“Okay,” she whispered.
“Oh god, it’s still early there. I’m sorry, Mae. Go back to sleep. We’ll talk about it more later, okay?”
Mae nodded, even though Dell couldn’t see her.
“Tell Georgia”—tears filled her eyes—“I said hi.”
“I will.” Another smile in his words. And then, soft: “Good morning, Mae.”
The line went quiet.
She knew this had been what she’d wanted. Back in the beginning. What she’d always wanted.
But it was hard, as she woke another morning in Dell’s bed without Dell, to only see it as a severing.
She knew, on her hard days, that the dogs still tethered Dell to Greyfin Bay. That he’d eventually come back for the dogs, for his house.
But 12 Main Street was the thing that still tethered him to her.
Mae buried her face in Crosby’s fur.
She was finally going to own something.
And she’d never hated anything more.
* * *
As happened with most things, Mae adjusted, inch by inch.
As she had adjusted to opening the store without Dell, as she had adjusted to continuing to run the store after her closest friends had gone back to Portland. As she had adjusted to life without Steve or Jesus. So too did she accept, eventually, her sole ownership of 12 Main.

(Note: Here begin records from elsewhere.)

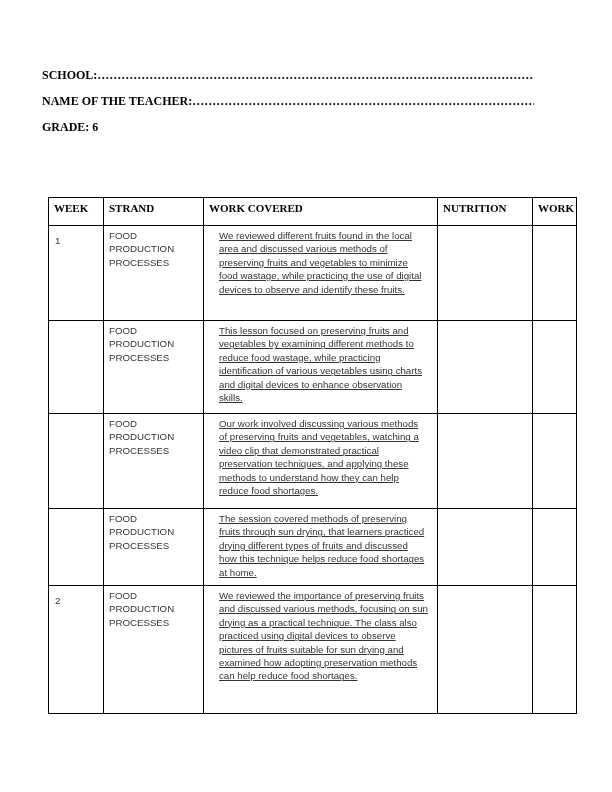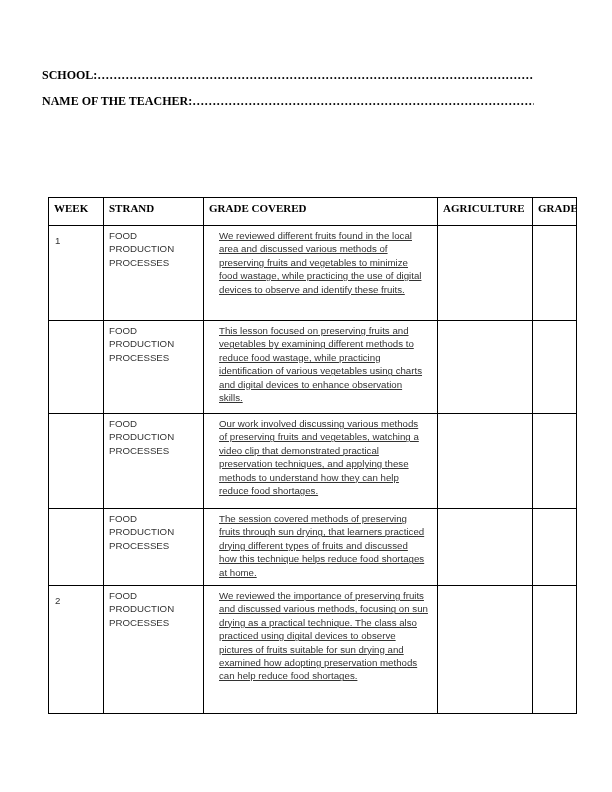"GRADE: 6" div.doc-header-line { html: none -> <div>GRADE: 6</div> }
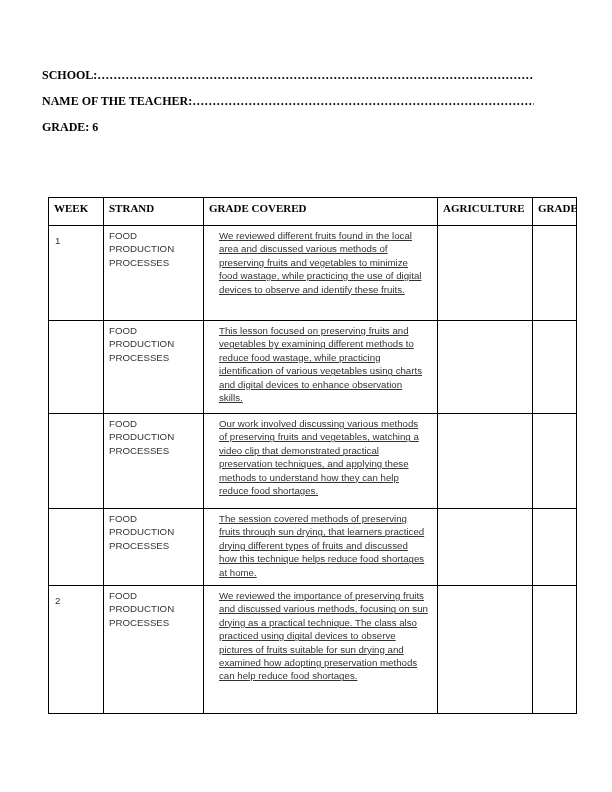"GRADE COVERED" th { text: GRADE -> WORK }
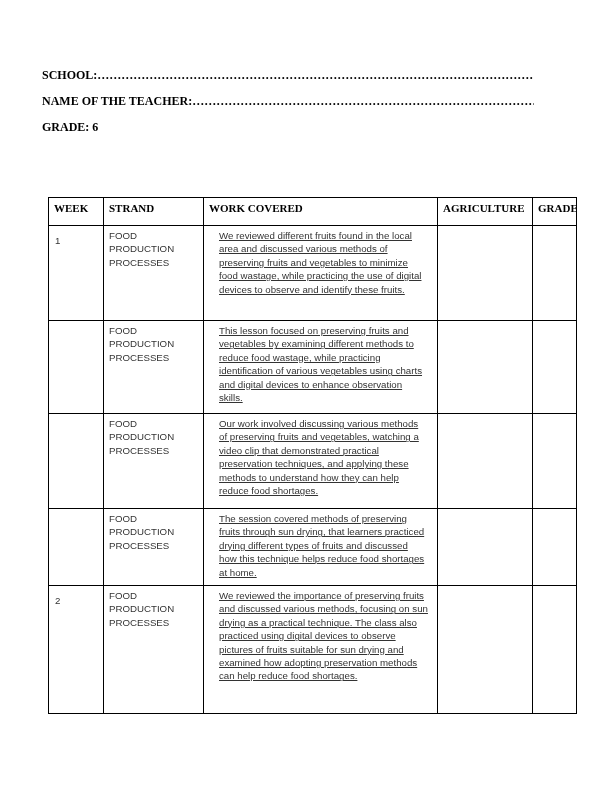"AGRICULTURE" th { text: AGRICULTURE -> NUTRITION }
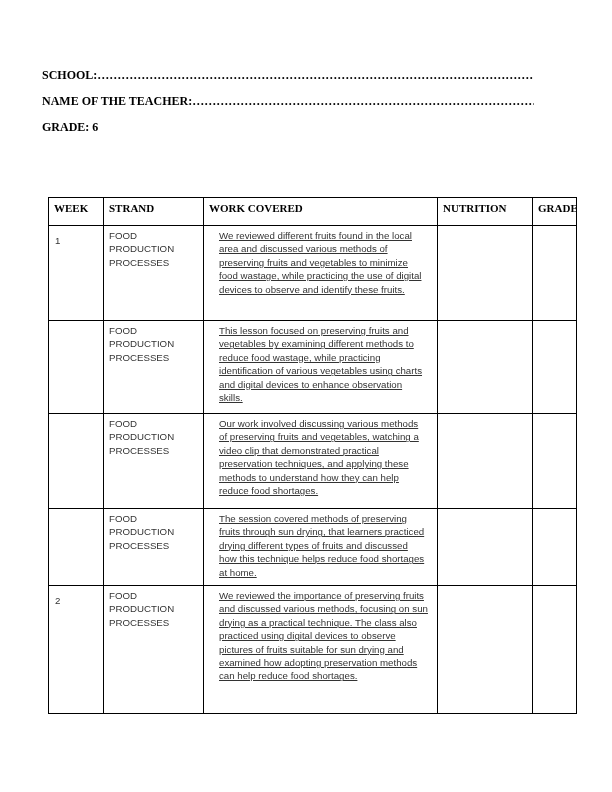"GRADE" th { text: GRADE -> WORK }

And from the moment she filled out the loan application, she found herself spending more time upstairs, on the empty second floor, a spattering of her old furniture pushed against a wall. Her original thoughts for it—her own living space, a queer community center—no longer felt exactly right. But she didn’t want it sitting empty anymore. She wanted it to be part of Bay Books.
She wanted it to honor Jesus.
She kept thinking about Robin and the book club ladies. The angsty teenagers who kept showing up in the afternoons, once school was out. She thought about Luca, writing his book.
And as winter turned dark and dreary, the sea beyond the sidewalks of Main Street gray and churning, Mae started a new project, to help find the light. A new space, to help stitch herself together.
thirty-one
On the firstMonday of the new year, Mae heard a key turn in the lock as she shifted inventory past close, preparing for another week of new releases.
Somehow, she knew the moment she heard it. That someone wasn’t picking the lock, that she wasn’t being harmed. That it wasn’t Vik, one of the only other people with a key, surprising her.
Her breath caught in her throat: half in hope, half in fear she was wrong. She stood frozen, trapped between the two.
Until she heard his heavy footsteps cross the threshold.
The book in her hands dropped to the shelf.
She had daydreamed about this moment, during the times she’d allowed herself to believe it would happen. How she’d sigh and smile, and slide her fingers between his, her other hand cupping his cheek.Welcome home, she’d say. And he’d smile back, and softly brush his nose against hers, and?—
Mae burst into tears. Before she could even fully see him, before she could take in his face. Loud, heaving, embarrassing tears; she covered her face with her hands.
“Hey there, Mae,” Dell said, wrapping his arms around her. “Hey. It’s okay.”
It had been almost two months since she’d seen him.